What is needed:
Your answer should be the line containing "Roll Splint: none -> 12 x 6.63 = 79.56" and every line after it to the end of the records below, word for word.

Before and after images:
◇ ◇ ◇ ◇ ◇ ◇ ◇
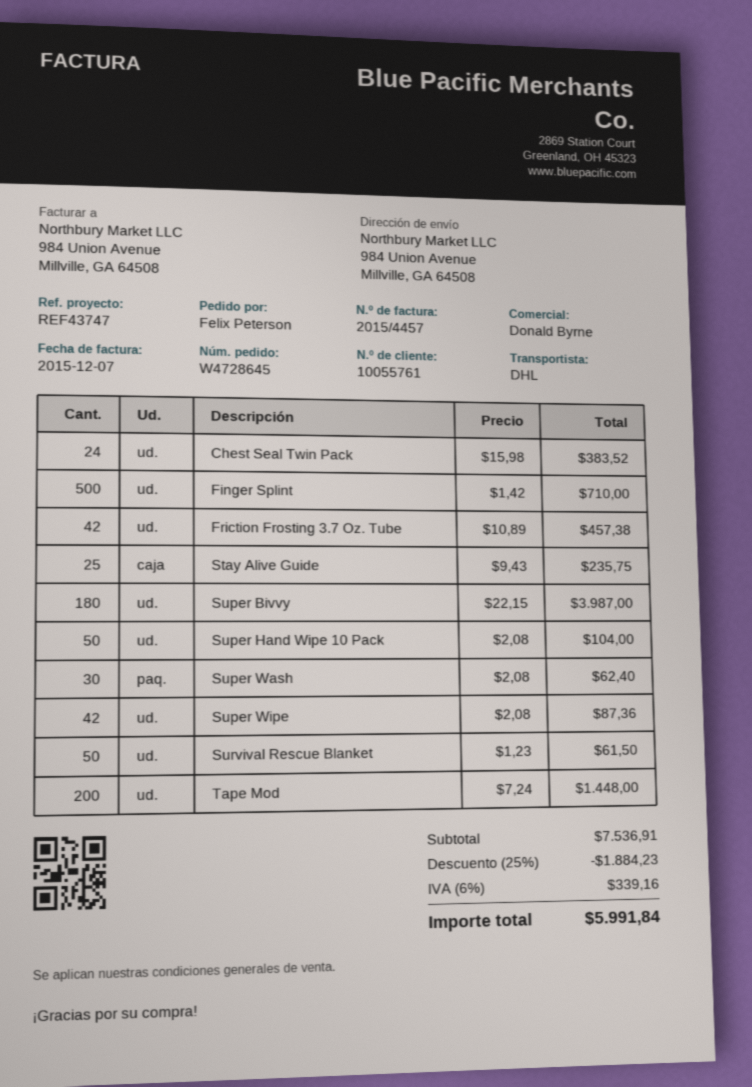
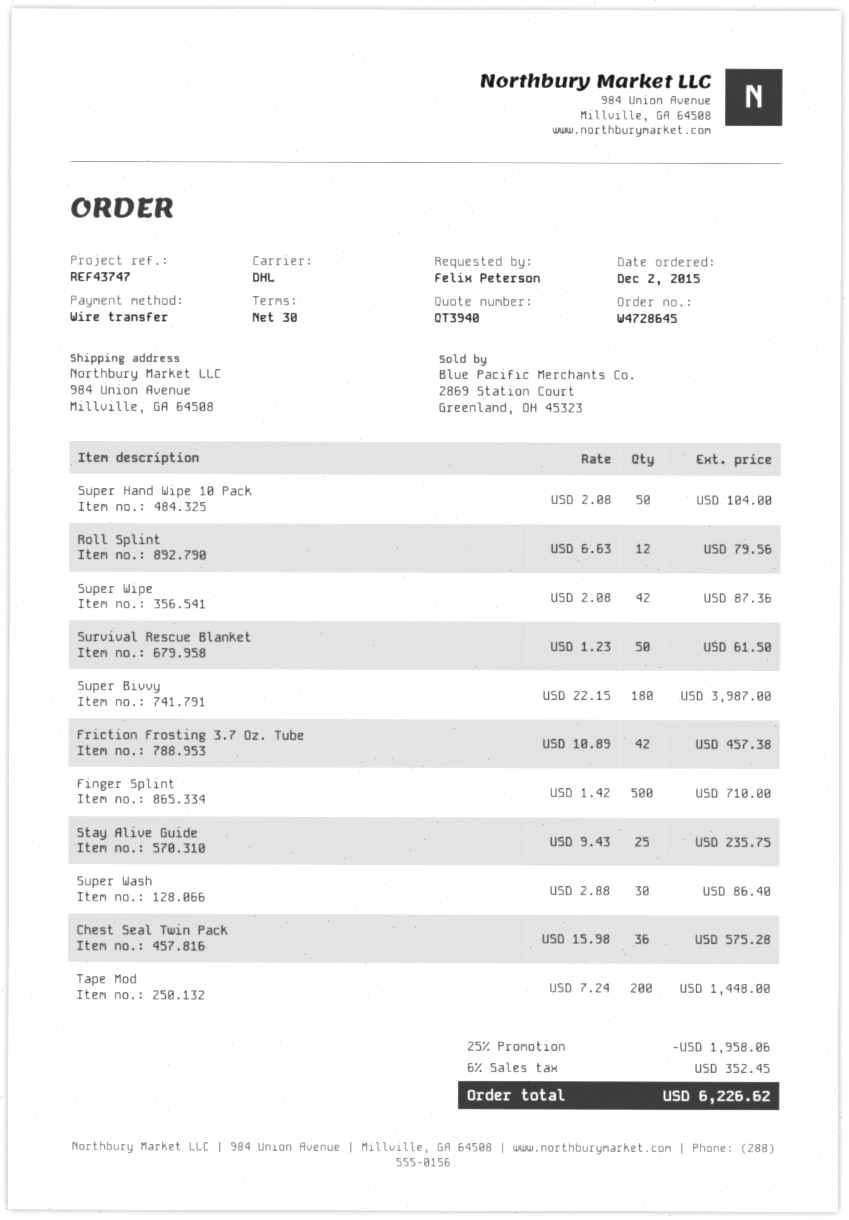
Chest Seal Twin Pack: 24 x 15.98 = 383.52 -> 36 x 15.98 = 575.28
Super Wash: 30 x 2.08 = 62.40 -> 30 x 2.88 = 86.40
Roll Splint: none -> 12 x 6.63 = 79.56
discount: 25% = 1884.23 -> 25% = 1958.06
tax: 6% = 339.16 -> 6% = 352.45
total: 5991.84 -> 6226.62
◇ ◇ ◇ ◇ ◇ ◇ ◇
Solution to the exercise:
Roll Splint: none -> 12 x 6.63 = 79.56
discount: 25% = 1884.23 -> 25% = 1958.06
tax: 6% = 339.16 -> 6% = 352.45
total: 5991.84 -> 6226.62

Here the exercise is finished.